The game actually starts off with a cool if slightly clichéd intro, but the story quickly becomes secondary to everything else. Occasionally there is a panel with a paragraph of text attempting to guide you along, and from time to time you’ll wonder “why does this seem familiar?” but there’s really nothing to tie any of the sequences together. In what is the first of possibly a few spoilers this game is a “to be continued,” so maybe we’ll get more answers in part two, but at this point I’m not really sure what I even want answers to.
Tales is a typical mix of object-based puzzles and hidden object scenes, with a couple of mini games (for lack of a better word) thrown in. I would have liked to see some more complicated object puzzles, because most of them simply involved manipulating one or two items to find a key. The hidden object scenes provided you with plenty to find, but they were either so dark or so cluttered or both that it became a chore after a while. There were a couple of times that I used the hint feature (in one scene I even used it twice for the same object) and I still couldn’t tell what I was looking for. The first mini game was actually kind of interesting and made good use of a timer to intensify things, but the rest of the mini games seemed kind of pointless and in a couple cases provided no good explanation of what to do. I was particularly disappointed with the instance where I got bitten by a spider and was supposed to get something out of a medicine cabinet to take care of it, because even though I don’t think I got what I needed, I still survived and moved on to the next scene.
To select items or move to new areas you simply tap. To use an item from inventory you just drag it onto the scene where you want to use it. It’s not always obvious where there are things to do, and even when you’re sure you’re tapping the right spot it often feels like it takes two or three taps for the game to respond. You can pinch to zoom in and out and drag to slide the view around, but it regularly seemed like the screen was getting stuck trying to slide it, particularly when I was zoomed in. Sanctuary has no bonuses of any kind to unlock and no Game Center integration for achievements; so unless you want to play through again for the sake of finding different items in the hidden object scenes, once you’ve reached the end it’s over.

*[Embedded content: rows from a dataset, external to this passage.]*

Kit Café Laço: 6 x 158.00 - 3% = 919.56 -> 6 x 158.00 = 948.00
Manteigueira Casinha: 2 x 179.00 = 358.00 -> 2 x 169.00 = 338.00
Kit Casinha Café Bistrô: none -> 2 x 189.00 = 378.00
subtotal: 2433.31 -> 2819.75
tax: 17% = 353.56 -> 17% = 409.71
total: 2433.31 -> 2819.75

The visuals are actually really good from a technical perspective. Everything is nicely detailed and well drawn, and in a couple of scenes that I’m guessing are supposed to be like dream worlds, the images actually look like watercolors. Sadly things are often marred by dark palettes or lots of clutter which might be good for setting a mood but are not so useful when actually trying to play the game. The sound effects are okay, but the voiceover work reminds me of S.A.M., the text to speech program that came with my Commodore 64 30 years ago. At least the music was pretty decent.

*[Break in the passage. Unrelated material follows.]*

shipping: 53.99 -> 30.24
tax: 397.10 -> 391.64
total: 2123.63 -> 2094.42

As it stands Tales of the Sanctuary could use quite a bit of touch up work. The interface feels clumsy, the disconnected story is hard to take an interest in, and the mini games just didn’t work for me. However, I do think this is a good start for Jarbull, and after one or two more tries they should be cranking out some pretty solid adventure games. You could certainly do worse than this, but you might want to hold out for their next release.